▶ _Your assignment_
Write out every entry exactly; the pictures do not belong in the copy.

▶ _Data for this exercise_
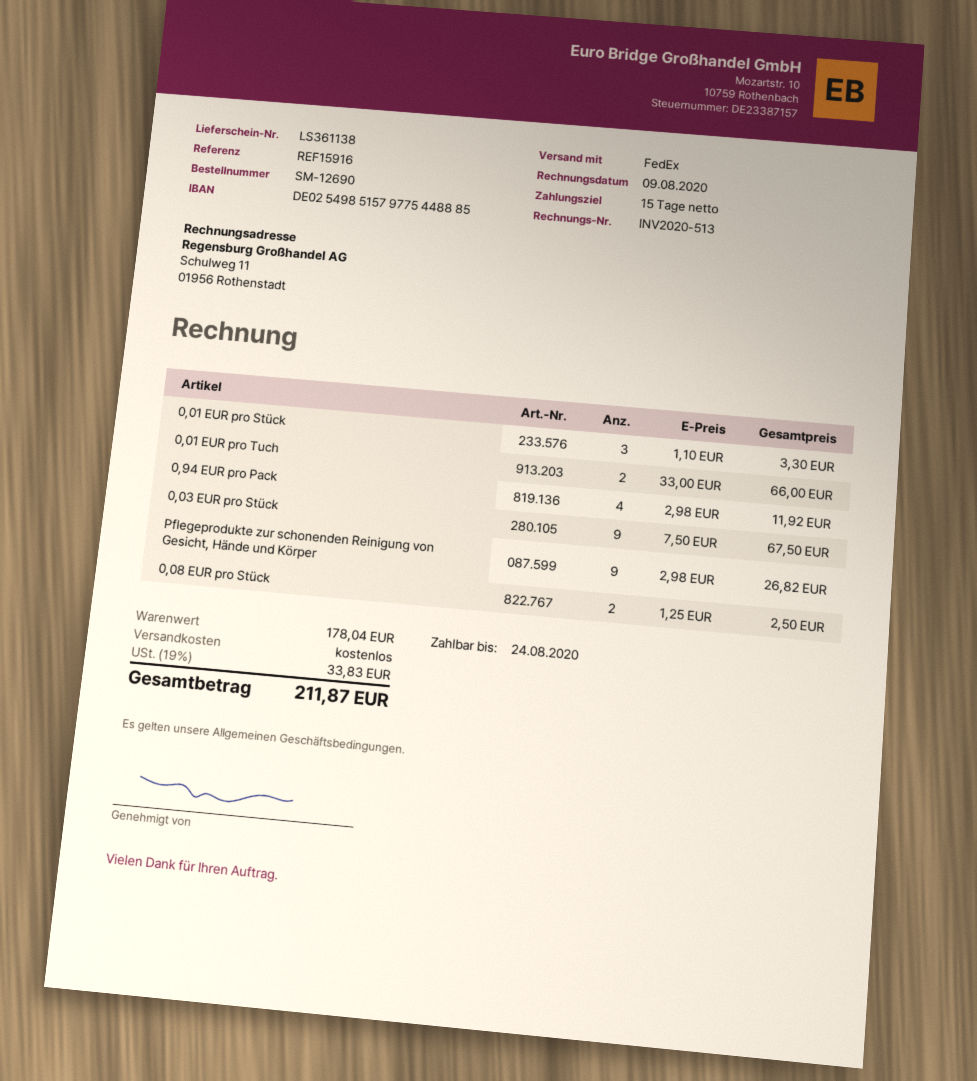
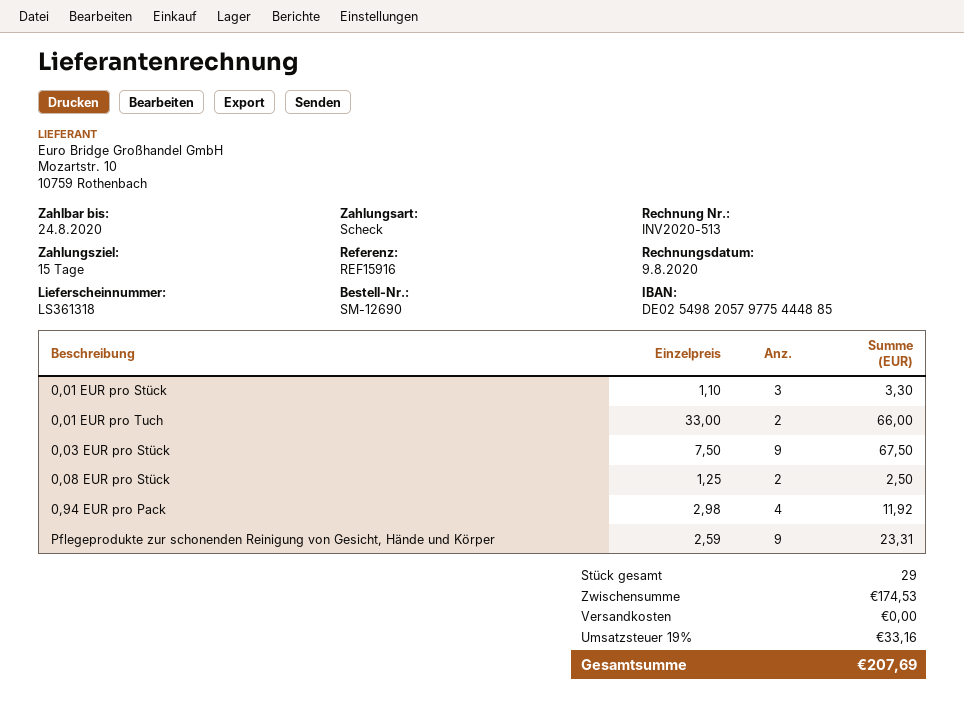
delivery note number: LS361138 -> LS361318
bank account: DE02549851579775448885 -> DE02549820579775444885
Pflegeprodukte zur schonenden Reinigung von Gesicht, Hände und Körper: 9 x 2.98 = 26.82 -> 9 x 2.59 = 23.31
subtotal: 178.04 -> 174.53
tax: 19% = 33.83 -> 19% = 33.16
total: 211.87 -> 207.69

▶ _Answer for this exercise_
delivery note number: LS361138 -> LS361318
bank account: DE02549851579775448885 -> DE02549820579775444885
Pflegeprodukte zur schonenden Reinigung von Gesicht, Hände und Körper: 9 x 2.98 = 26.82 -> 9 x 2.59 = 23.31
subtotal: 178.04 -> 174.53
tax: 19% = 33.83 -> 19% = 33.16
total: 211.87 -> 207.69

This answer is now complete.